### Task brief
Restate word for word the line containing "Coleman Waterfall DeLuxe" and all remaining lines of the entries below.
··· Extracted data
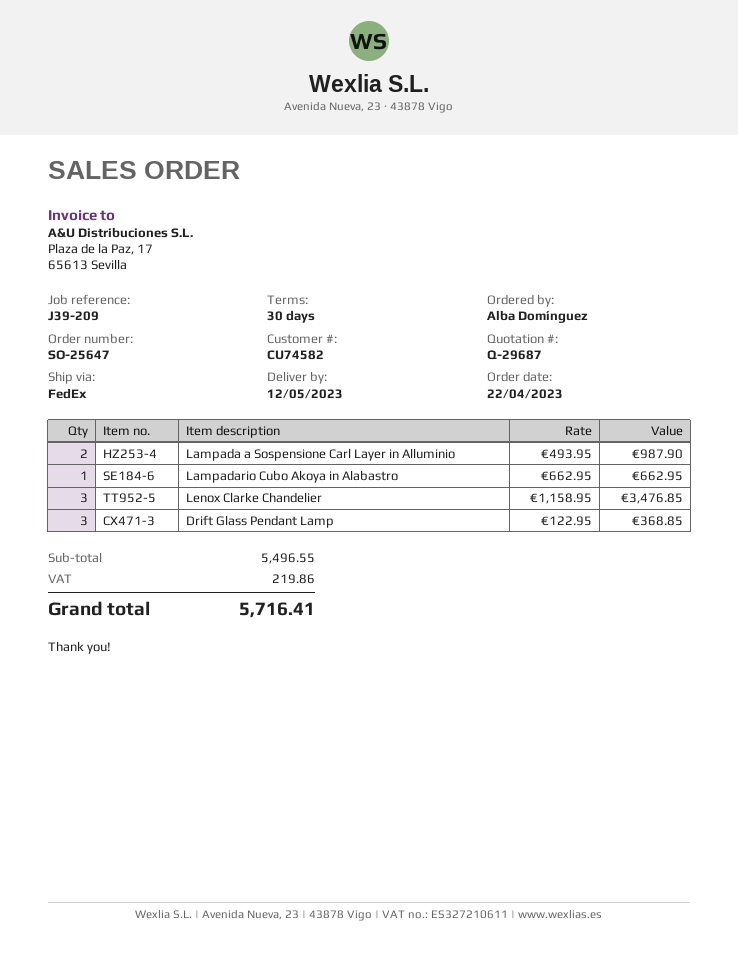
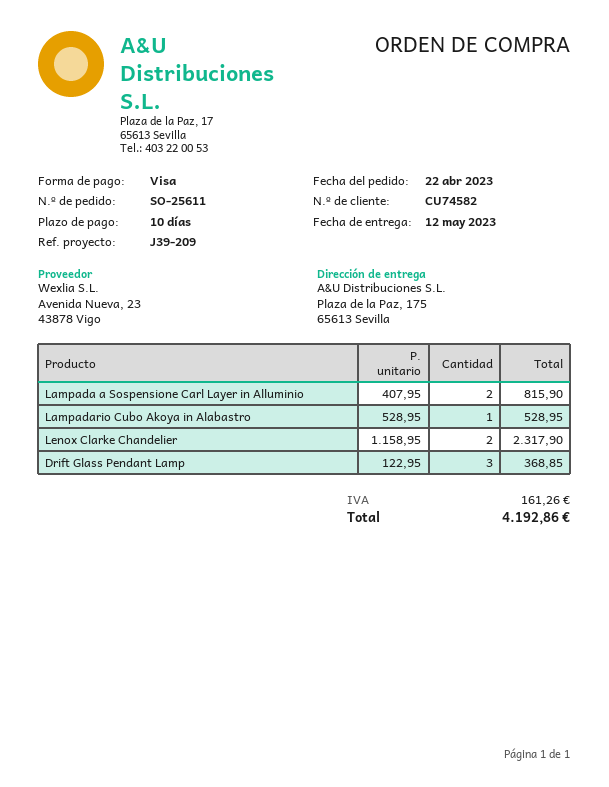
order number: SO-25647 -> SO-25611
payment terms: 30 days -> 10 days
Lampada a Sospensione Carl Layer in Alluminio: 2 x 493.95 = 987.90 -> 2 x 407.95 = 815.90
Lampadario Cubo Akoya in Alabastro: 1 x 662.95 = 662.95 -> 1 x 528.95 = 528.95
Lenox Clarke Chandelier: 3 x 1158.95 = 3476.85 -> 2 x 1158.95 = 2317.90
tax: 219.86 -> 161.26
total: 5716.41 -> 4192.86

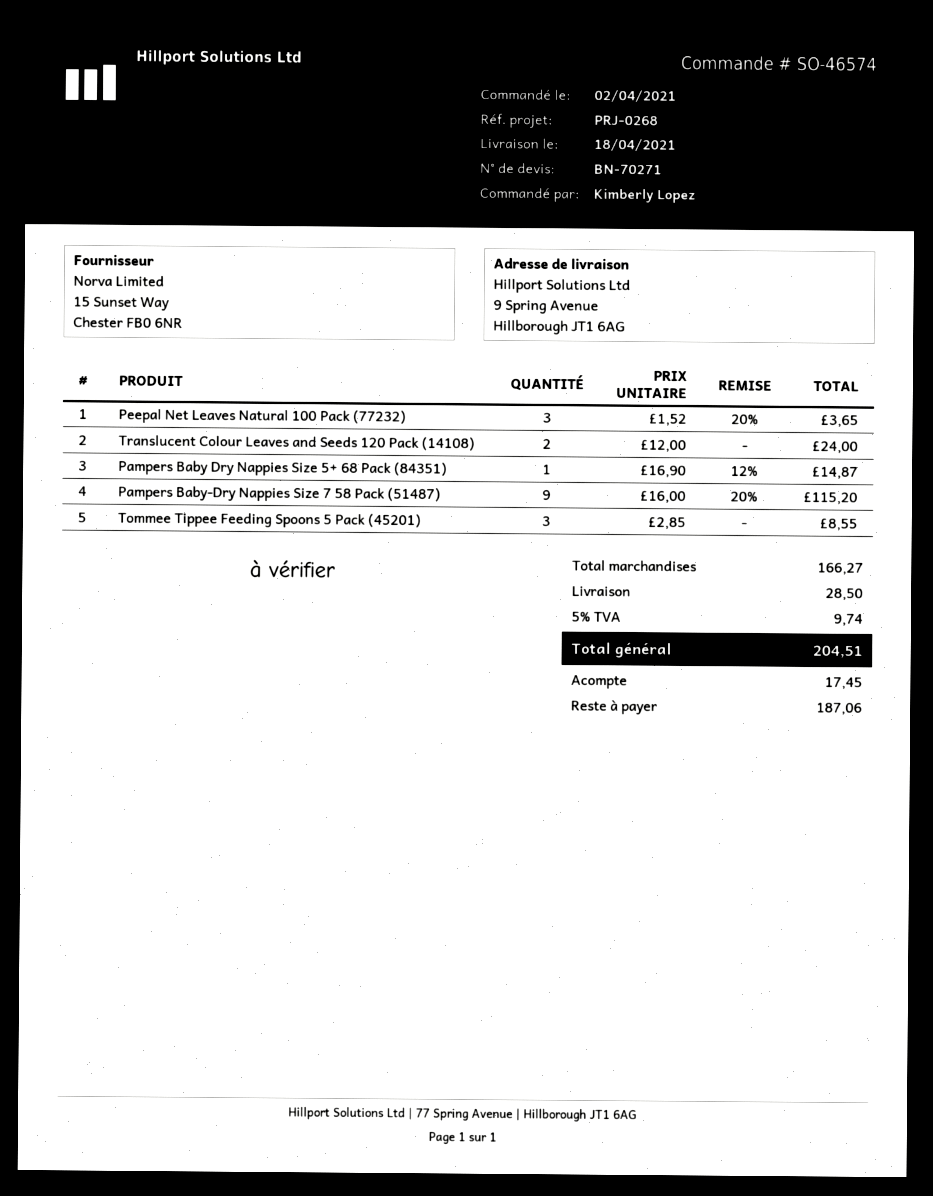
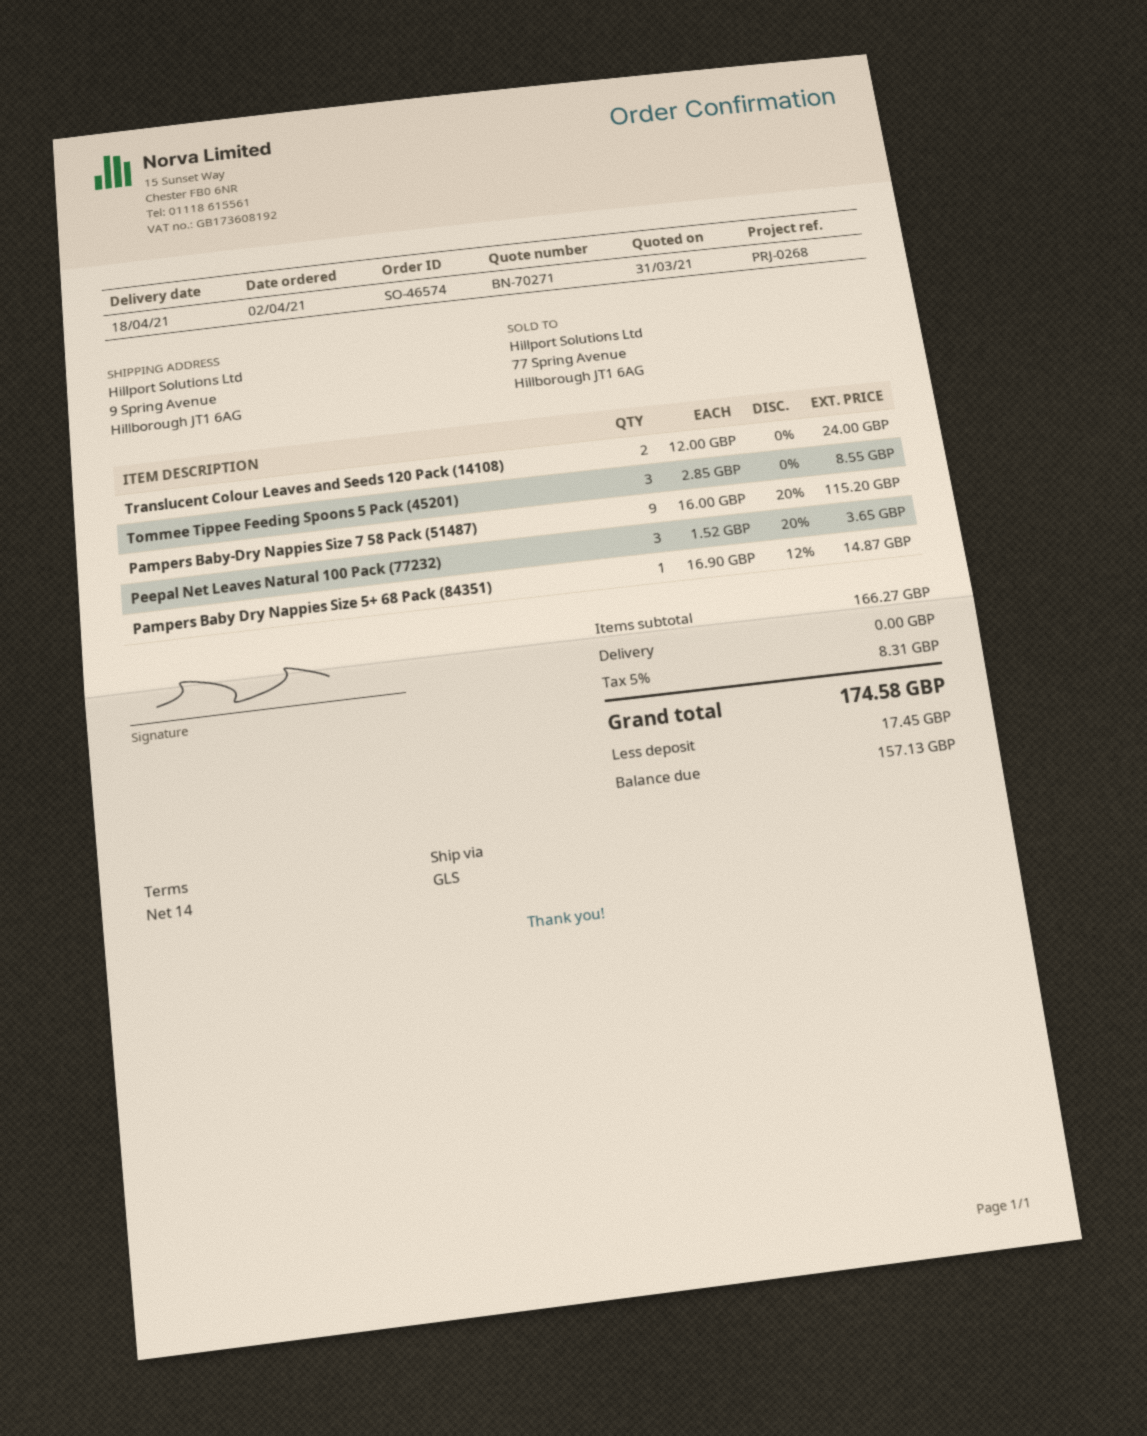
shipping: 28.50 -> 0.00
tax: 5% = 9.74 -> 5% = 8.31
total: 204.51 -> 174.58
balance: 187.06 -> 157.13

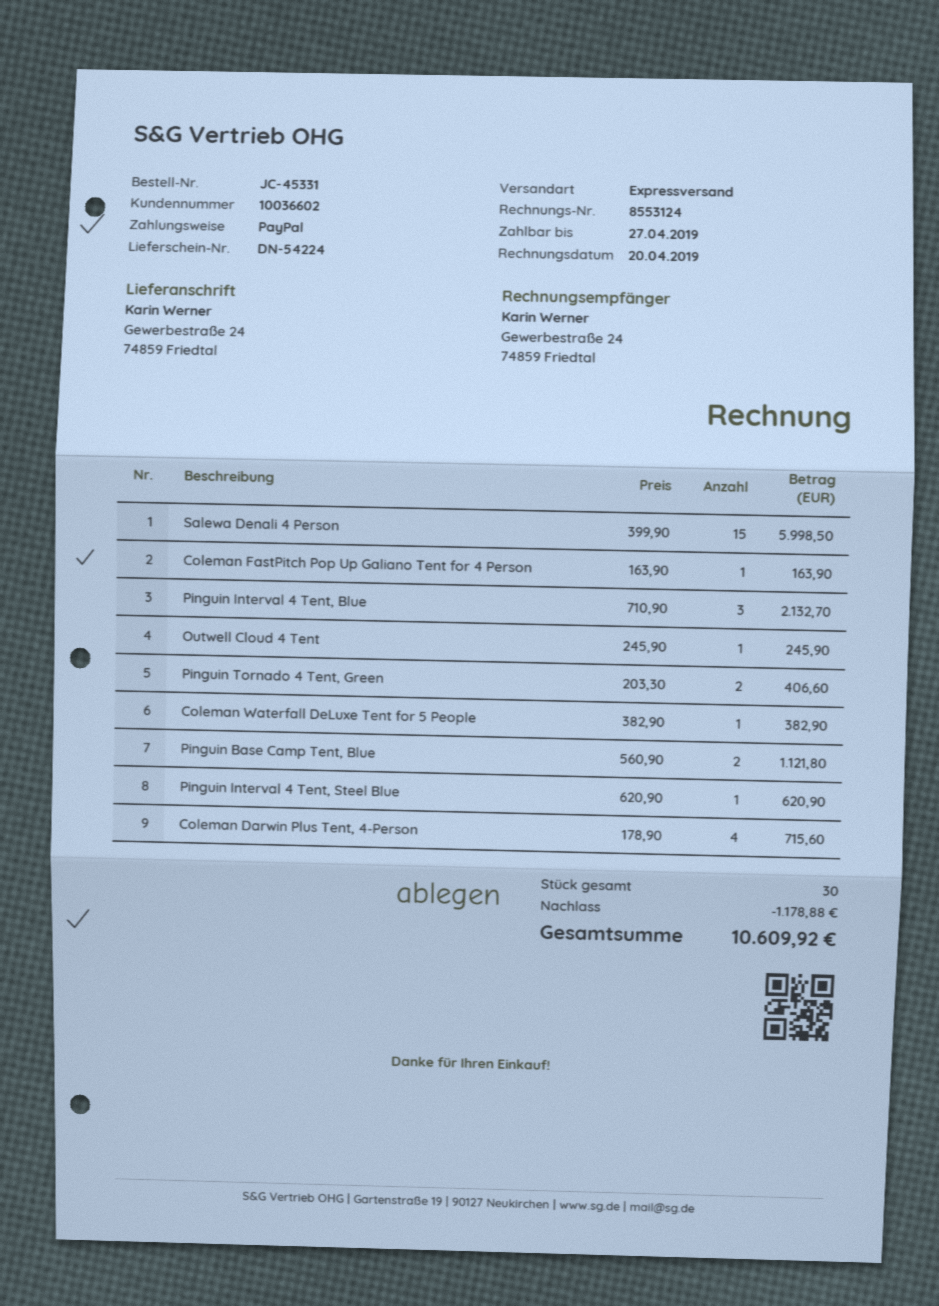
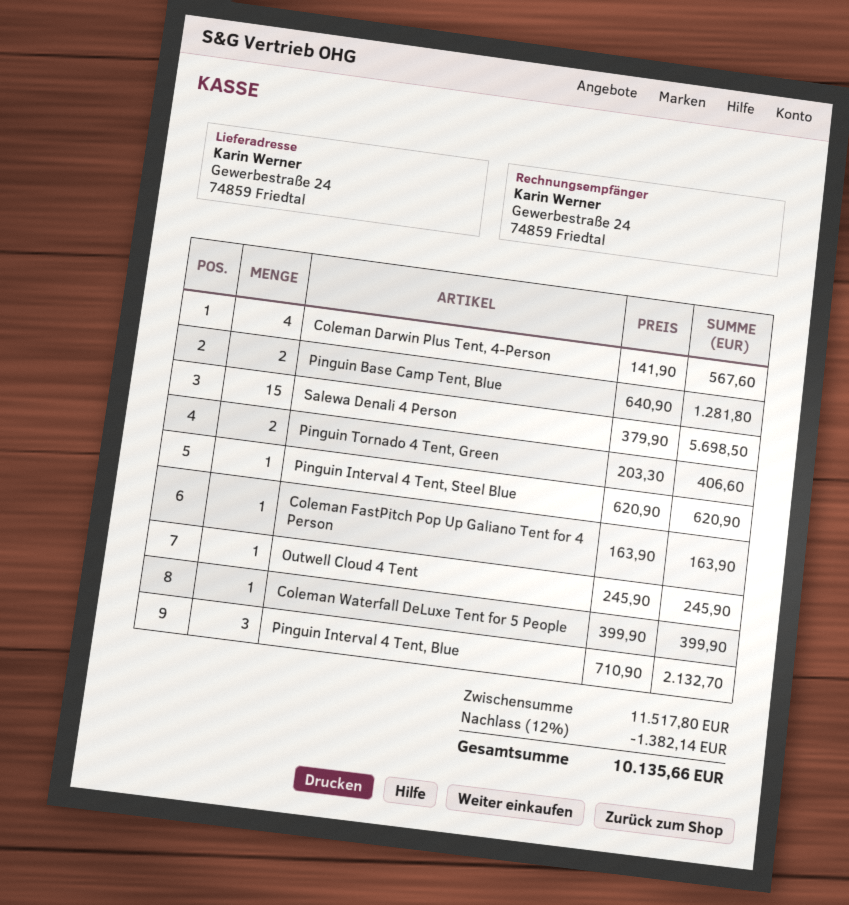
Salewa Denali 4 Person: 15 x 399.90 = 5998.50 -> 15 x 379.90 = 5698.50
Coleman Waterfall DeLuxe Tent for 5 People: 1 x 382.90 = 382.90 -> 1 x 399.90 = 399.90
Pinguin Base Camp Tent, Blue: 2 x 560.90 = 1121.80 -> 2 x 640.90 = 1281.80
Coleman Darwin Plus Tent, 4-Person: 4 x 178.90 = 715.60 -> 4 x 141.90 = 567.60
discount: 1178.88 -> 1382.14
total: 10609.92 -> 10135.66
······
### Output below
Coleman Waterfall DeLuxe Tent for 5 People: 1 x 382.90 = 382.90 -> 1 x 399.90 = 399.90
Pinguin Base Camp Tent, Blue: 2 x 560.90 = 1121.80 -> 2 x 640.90 = 1281.80
Coleman Darwin Plus Tent, 4-Person: 4 x 178.90 = 715.60 -> 4 x 141.90 = 567.60
discount: 1178.88 -> 1382.14
total: 10609.92 -> 10135.66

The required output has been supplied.